When your Laravel project grows, so do the Laravel views. Sometimes it might be hard to figure out, which part of the output HTML was rendered using which template. With this package, you can take a peek into your Laravel views and find out which template is responsible for which part of the output HTML.
Read more [github.com]
Scott Helme, creator of both securityheaders.com and report-uri.com introduces a header to enable or disable certain APIs on a webpage.
Feature Policy is being created to allow site owners to enable and disable certain web platform features on their own pages and those they embed. Being able to restrict the features your site can use is really nice but being able to restrict features that sites you embed can use is an even better protection to have.
Read more [scotthelme.co.uk]
In another cool blogpost, Matthias Noback explains a few best practices around newing up objects, illustrated with some great examples.
Consider the following rule: "When you create an object, it should be complete, consistent and valid in one go." It is derived from the more general principle that it should not be possible for an object to exist in an inconsistent state. I think this is a very important rule, one that will gradually lead everyone from the swamps of those dreaded "anemic" domain models. However, the question still remains: what does all of this mean?
Read more [matthiasnoback.nl]
? Tip: the `abort` helper in @laravelphp can take any `Response` object!
— Joseph Silber (@joseph_silber) 19 juli 2018
Especially useful for redirection, since the `redirect` & `back` helpers only work in top-level controller methods.
When in a supporting method from which you can't `return`, use the `abort` helper ? pic.twitter.com/dFwhhXz211
Read more [twitter.com]
In most applications you store the state of the application in the database. If something needs to change you simply update values in a table. When using event sourcing you'll take a different approach. All changes to application state are stored as a series of events. The key benefit is that you…

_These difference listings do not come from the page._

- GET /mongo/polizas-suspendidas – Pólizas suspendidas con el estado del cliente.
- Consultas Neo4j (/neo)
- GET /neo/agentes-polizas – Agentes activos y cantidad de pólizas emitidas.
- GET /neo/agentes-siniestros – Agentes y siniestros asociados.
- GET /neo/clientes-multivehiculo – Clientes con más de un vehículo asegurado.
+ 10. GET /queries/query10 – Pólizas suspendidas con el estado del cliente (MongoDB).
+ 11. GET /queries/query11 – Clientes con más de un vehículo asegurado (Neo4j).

A lesser-known @laravelphp feature: You can define your IDE/editor in your config/app.php file to let the Whoops error handler allow you to open files directly from within the error message. pic.twitter.com/My0BUjTIrM
— Marcel Pociot (@marcelpociot) 10 juli 2018
Read more [twitter.com]
Last week I stumbled upon this little search utility called Spot, by Guillermo Rauch of Zeit.
Read more [github.com]
Larry Garfield, director of developer experience at Platform.sh, published some interesting numbers on arrays vs classes.
The first thing we can conclude is that if the one and only thing you care about is serialization/deserialization performance, associative arrays still win. They're the most time efficient by more than 50%, and the most space efficient by up to 20%. The second thing we can conclude is that stdClass should be used basically never. It's slower and more memory intensive than arrays in every circumstance. Just don't go there.
Read more [steemit.com]
In an older post on his blog Mohammed Said, Laravel Employee #1, shares a cool trick on how to avoid having to create an event listener.
Instead of having to create a class for the listener and another for the notification/mailable, wouldn't it be cool if we can register the Notification/Mailable as an event listener? ... While some may consider this an anti-SRP hack I think it's a pretty neat implementation that you can use in your application to prevent creating an extra listener class, your call :)
Read more [themsaid.com]
Andrew Schmelyun collected some cool Eloquent niceties.
Over the last year or so, I’ve been collecting and (sometimes) tweeting about methods and helpers I’ve stumbled across in Laravel’s Eloquent ORM. Most of these aren’t that obvious in the documentation, but have made a huge impact as my applications have grown in both size and complexity.
Read more [medium.com]
?? Who knew, Laravel's string helper class can generate uuids - woot!
— Caleb Porzio (@calebporzio) July 5, 2018
If you care, here's my UUID model trait I use (the packages are too heavy handed for me) https://t.co/L8Il1sH5VA pic.twitter.com/K6OwkHKQBD
Read more [twitter.com]
Browsh is a small browser that you can run inside your terminal. If you don't want to install it locally, you can test is out by ssh'ing to it.
ssh brow.sh
Here's a screenshot of the https://www.brow.sh/ running in Browsh.

How cool is that! I don't see myself using this as my main browser soon, but it sure is a pretty cool project. It goes without saying that you should not type any sensitive data while using it via ssh.
Marcel Pociot created another great package. laravel-dump-server will transmit all output of dump calls to another port on your system. This will avoid cluttering up the responses of your app with debug output. Here's a gif taken from the readme of the package:
https://github.com/beyondcode/laravel-dump-server
The last few months I've been working on a package called laravel-event-projector. This package aims to be a simple and very pragmatic way to get started with event sourcing in Laravel. Ahead of it's release, which will happen in a few days, I've recorded a small video introduction. You can find the…
?♂️⏲️ Just found all these handy class constants in Carbon - woohoo! ? pic.twitter.com/pL0HeKGVx4
— Caleb Porzio (@calebporzio) 29 juni 2018
Read more [twitter.com]
Joseph Silber, a very active Laravel contributor, has written a new blogpost on morph maps, a feature to decouple your database from your model class names.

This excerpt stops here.